Extracted data entries:

::::::::

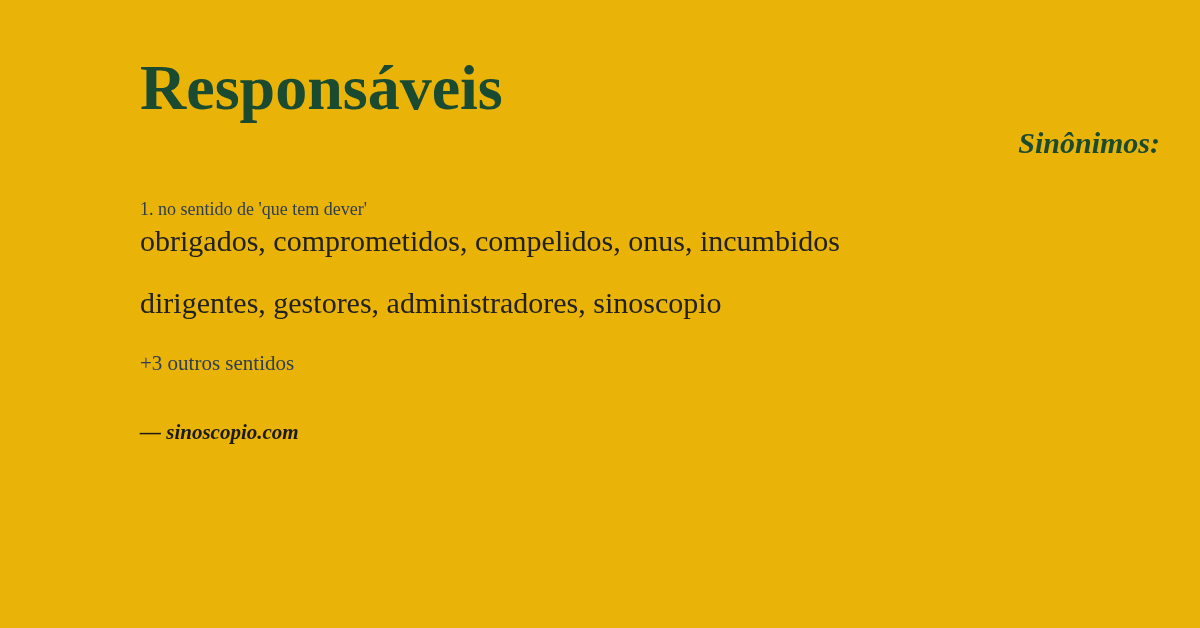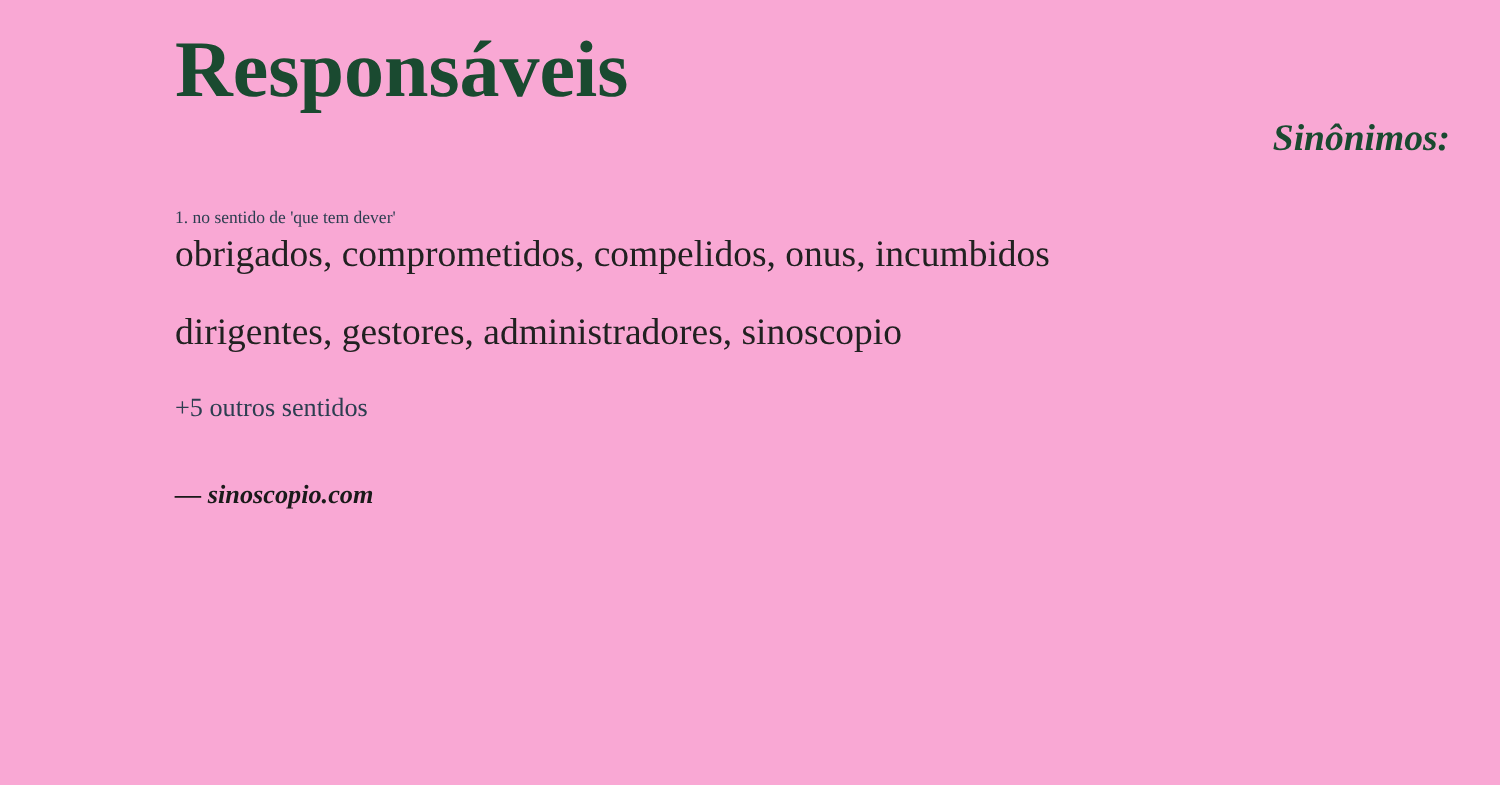--- a/index.html
+++ b/index.html
@@ -17,8 +17,8 @@
     box-sizing: border-box;
     width: 1200px;
     height: 628px;
-    padding: 24px 40px 0 140px;
-    background: #f9a8d4;
+    padding: 56px 40px 0 140px;
+    background: #eab308;
   }
   .title {
     margin: 0;

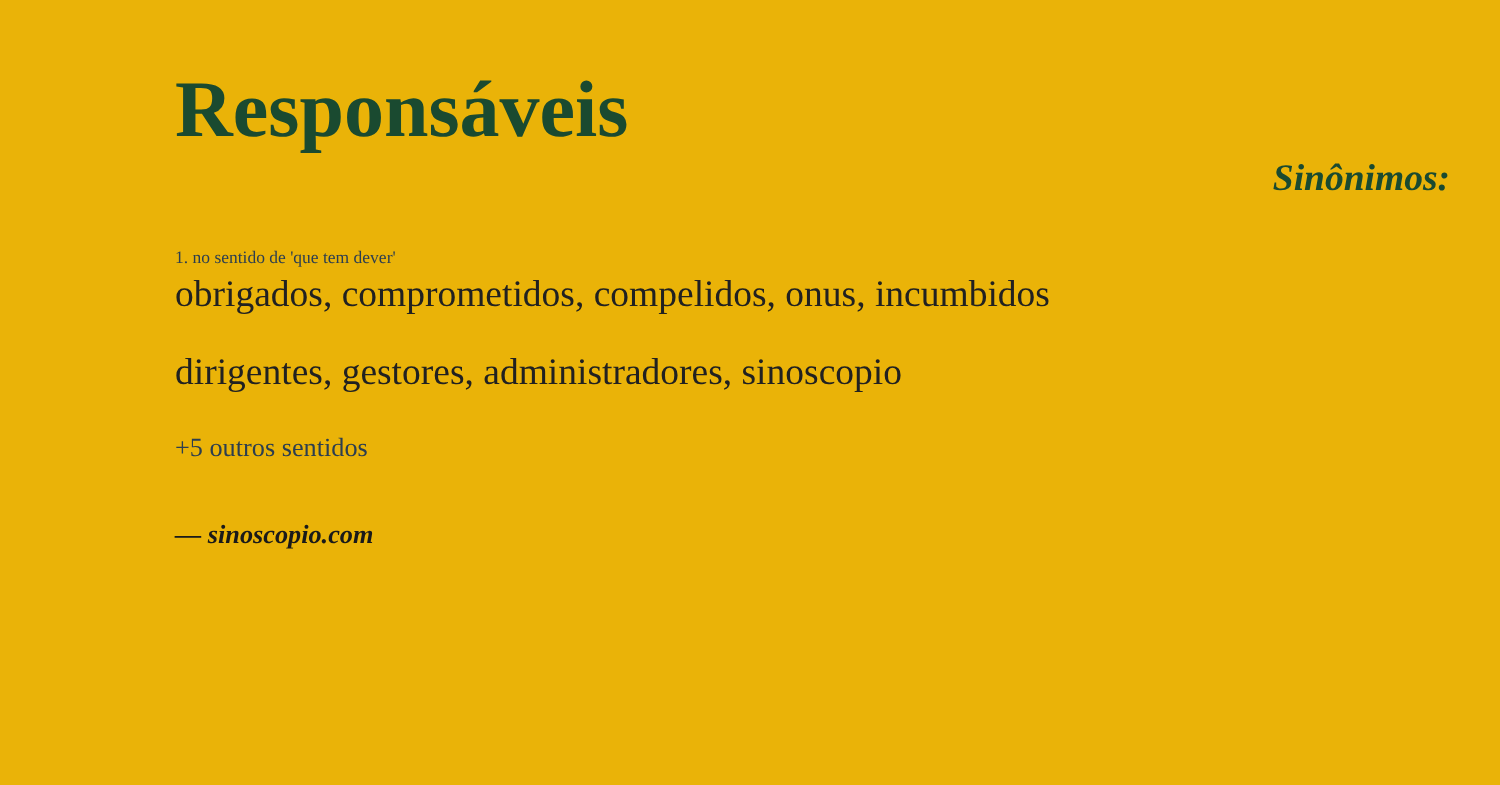--- a/index.html
+++ b/index.html
@@ -48,7 +48,7 @@
   }
   .sense-label {
     margin: 0;
-    font-size: 14px;
+    font-size: 18px;
     line-height: 1.15;
     color: #2c3e50;
   }

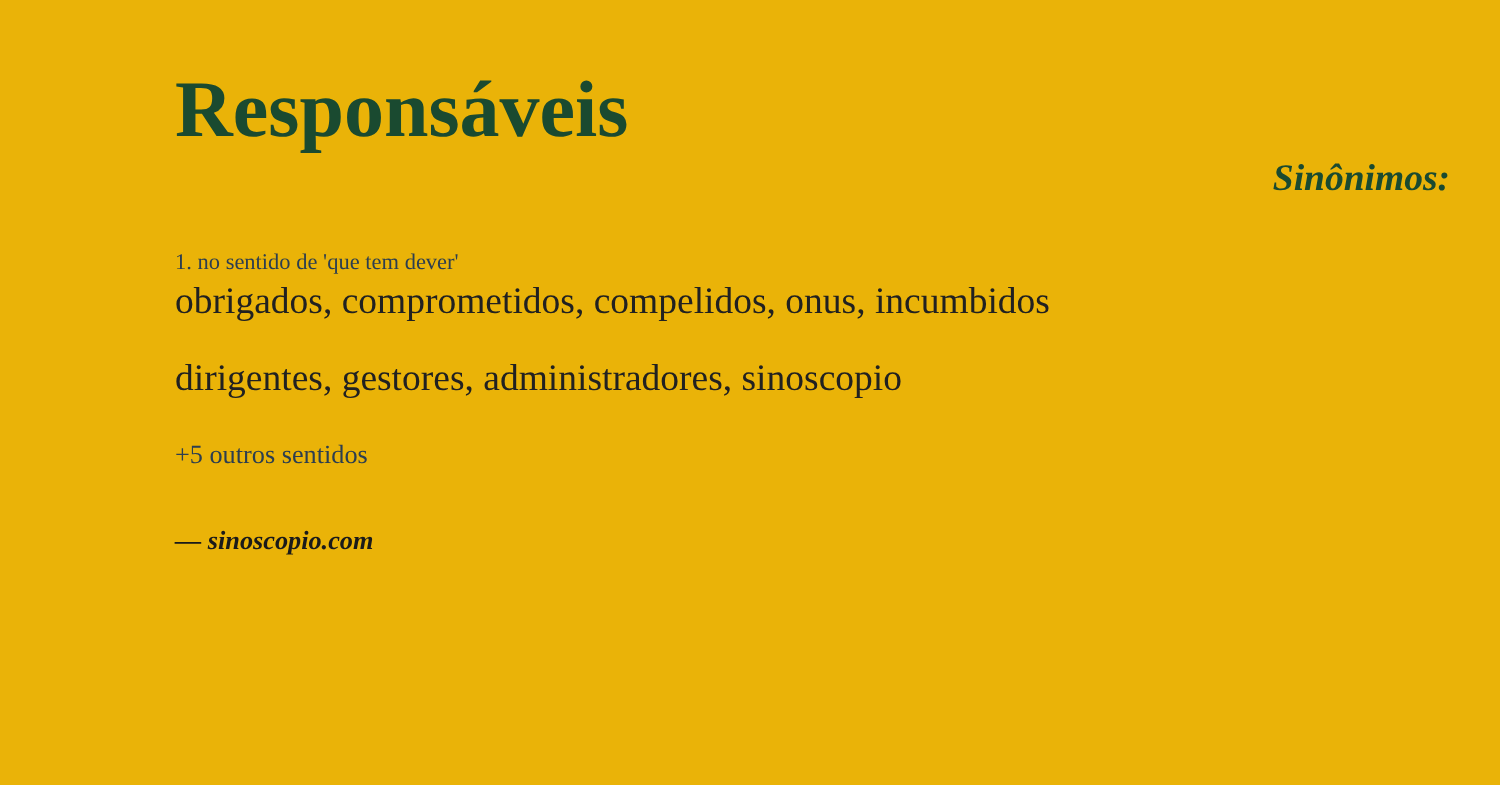--- a/index.html
+++ b/index.html
@@ -96,7 +96,7 @@
 
   </div>
 
-  <p class="more-senses">+5 outros sentidos</p>
+  <p class="more-senses">+3 outros sentidos</p>
 
   <p class="attribution">— sinoscopio.com</p>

::::::::

**Exercise brief**
Where in the records above does the word "class" appear? Copy each line that holds it.

**Exercise response**
-  <p class="more-senses">+5 outros sentidos</p>
+  <p class="more-senses">+3 outros sentidos</p>
   <p class="attribution">— sinoscopio.com</p>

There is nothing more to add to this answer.